> Work task:
Look through the listing below, and wherever a line has the string "file", copy it.

> Input for this task:
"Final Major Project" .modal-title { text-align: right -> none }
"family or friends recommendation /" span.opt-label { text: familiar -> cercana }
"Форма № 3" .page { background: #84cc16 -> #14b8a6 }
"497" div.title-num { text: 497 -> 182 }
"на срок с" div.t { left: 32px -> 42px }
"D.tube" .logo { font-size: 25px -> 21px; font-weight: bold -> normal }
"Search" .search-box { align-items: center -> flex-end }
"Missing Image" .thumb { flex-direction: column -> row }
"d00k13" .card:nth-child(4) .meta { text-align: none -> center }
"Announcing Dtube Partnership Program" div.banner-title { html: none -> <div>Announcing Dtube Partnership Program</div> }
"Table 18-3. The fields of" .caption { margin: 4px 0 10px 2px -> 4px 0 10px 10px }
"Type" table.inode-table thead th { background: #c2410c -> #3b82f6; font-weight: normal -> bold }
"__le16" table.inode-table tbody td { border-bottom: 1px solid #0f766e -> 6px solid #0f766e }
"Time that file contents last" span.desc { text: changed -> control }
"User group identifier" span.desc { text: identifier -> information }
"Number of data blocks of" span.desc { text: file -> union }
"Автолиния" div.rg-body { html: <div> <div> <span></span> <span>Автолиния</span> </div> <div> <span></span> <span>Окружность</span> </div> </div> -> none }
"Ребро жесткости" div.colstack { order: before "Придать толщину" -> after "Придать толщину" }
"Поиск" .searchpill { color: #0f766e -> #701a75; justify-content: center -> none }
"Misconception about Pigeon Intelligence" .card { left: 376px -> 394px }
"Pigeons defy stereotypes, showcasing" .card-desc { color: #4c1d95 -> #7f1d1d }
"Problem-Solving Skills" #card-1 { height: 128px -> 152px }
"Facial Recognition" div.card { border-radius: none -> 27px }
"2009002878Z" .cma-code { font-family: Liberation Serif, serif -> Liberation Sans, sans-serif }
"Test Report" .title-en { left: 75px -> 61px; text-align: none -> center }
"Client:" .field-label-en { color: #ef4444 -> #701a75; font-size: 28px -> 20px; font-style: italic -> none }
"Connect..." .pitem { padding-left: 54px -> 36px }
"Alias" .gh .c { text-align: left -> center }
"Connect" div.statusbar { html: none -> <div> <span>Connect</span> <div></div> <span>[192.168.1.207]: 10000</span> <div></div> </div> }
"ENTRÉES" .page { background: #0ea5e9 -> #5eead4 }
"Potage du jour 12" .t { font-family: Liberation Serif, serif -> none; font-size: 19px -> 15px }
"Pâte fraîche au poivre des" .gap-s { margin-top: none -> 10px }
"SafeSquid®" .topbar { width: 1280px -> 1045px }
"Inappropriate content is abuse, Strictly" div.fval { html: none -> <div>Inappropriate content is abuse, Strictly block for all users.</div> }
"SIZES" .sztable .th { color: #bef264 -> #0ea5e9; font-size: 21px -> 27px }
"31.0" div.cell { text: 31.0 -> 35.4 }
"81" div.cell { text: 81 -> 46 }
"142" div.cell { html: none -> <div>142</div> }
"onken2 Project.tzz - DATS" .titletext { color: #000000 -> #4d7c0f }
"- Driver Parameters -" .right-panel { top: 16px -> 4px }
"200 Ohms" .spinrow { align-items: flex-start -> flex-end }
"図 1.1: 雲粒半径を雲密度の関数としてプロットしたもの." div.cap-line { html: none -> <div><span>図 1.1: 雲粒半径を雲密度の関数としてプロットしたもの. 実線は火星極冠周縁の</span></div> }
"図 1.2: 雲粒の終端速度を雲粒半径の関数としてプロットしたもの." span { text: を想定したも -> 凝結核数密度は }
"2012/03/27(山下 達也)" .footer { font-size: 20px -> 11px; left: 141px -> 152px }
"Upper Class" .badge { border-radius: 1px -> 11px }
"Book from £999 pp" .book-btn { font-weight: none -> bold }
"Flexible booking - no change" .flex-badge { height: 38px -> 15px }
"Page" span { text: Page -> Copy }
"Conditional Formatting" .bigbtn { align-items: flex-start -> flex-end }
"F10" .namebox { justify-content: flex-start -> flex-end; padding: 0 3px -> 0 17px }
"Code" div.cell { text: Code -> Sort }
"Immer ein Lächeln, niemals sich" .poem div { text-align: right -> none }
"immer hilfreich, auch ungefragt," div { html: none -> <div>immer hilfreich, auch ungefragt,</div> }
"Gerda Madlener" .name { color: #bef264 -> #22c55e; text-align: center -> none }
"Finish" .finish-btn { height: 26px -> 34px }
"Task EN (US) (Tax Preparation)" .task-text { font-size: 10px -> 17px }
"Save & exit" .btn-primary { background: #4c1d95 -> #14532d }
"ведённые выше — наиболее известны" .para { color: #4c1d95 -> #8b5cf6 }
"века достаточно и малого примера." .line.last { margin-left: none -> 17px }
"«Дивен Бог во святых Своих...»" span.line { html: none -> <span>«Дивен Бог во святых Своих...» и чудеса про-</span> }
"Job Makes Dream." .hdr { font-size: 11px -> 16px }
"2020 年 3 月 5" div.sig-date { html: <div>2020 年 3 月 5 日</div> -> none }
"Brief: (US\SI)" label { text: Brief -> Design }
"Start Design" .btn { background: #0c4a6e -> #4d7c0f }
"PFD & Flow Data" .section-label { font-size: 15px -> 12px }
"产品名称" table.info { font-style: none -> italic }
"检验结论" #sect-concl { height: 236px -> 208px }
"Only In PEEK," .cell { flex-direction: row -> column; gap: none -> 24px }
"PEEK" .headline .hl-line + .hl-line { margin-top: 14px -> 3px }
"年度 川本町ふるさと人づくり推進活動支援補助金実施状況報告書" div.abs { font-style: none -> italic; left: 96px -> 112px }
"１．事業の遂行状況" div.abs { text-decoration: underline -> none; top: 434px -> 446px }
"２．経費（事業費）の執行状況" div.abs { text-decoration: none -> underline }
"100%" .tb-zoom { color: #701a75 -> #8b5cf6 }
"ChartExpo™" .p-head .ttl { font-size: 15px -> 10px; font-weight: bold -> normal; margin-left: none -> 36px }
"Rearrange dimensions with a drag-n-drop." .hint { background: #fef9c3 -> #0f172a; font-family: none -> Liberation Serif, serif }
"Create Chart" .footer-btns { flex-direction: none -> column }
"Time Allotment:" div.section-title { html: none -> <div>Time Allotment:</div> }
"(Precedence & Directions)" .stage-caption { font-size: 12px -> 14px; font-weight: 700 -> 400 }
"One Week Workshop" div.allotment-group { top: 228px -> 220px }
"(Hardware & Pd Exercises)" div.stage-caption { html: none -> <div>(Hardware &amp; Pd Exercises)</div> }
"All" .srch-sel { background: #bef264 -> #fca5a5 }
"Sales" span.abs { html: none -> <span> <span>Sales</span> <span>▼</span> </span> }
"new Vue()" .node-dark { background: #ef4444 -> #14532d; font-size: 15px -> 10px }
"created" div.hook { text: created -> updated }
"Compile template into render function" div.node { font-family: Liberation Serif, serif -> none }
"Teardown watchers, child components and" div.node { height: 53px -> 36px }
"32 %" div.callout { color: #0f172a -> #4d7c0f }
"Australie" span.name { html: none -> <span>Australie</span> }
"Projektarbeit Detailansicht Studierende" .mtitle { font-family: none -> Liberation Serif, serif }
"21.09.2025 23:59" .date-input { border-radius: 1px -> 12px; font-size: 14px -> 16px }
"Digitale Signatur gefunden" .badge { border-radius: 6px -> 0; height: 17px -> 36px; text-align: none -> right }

> Answer:
"Time that file contents last" span.desc { text: changed -> control }
"Number of data blocks of" span.desc { text: file -> union }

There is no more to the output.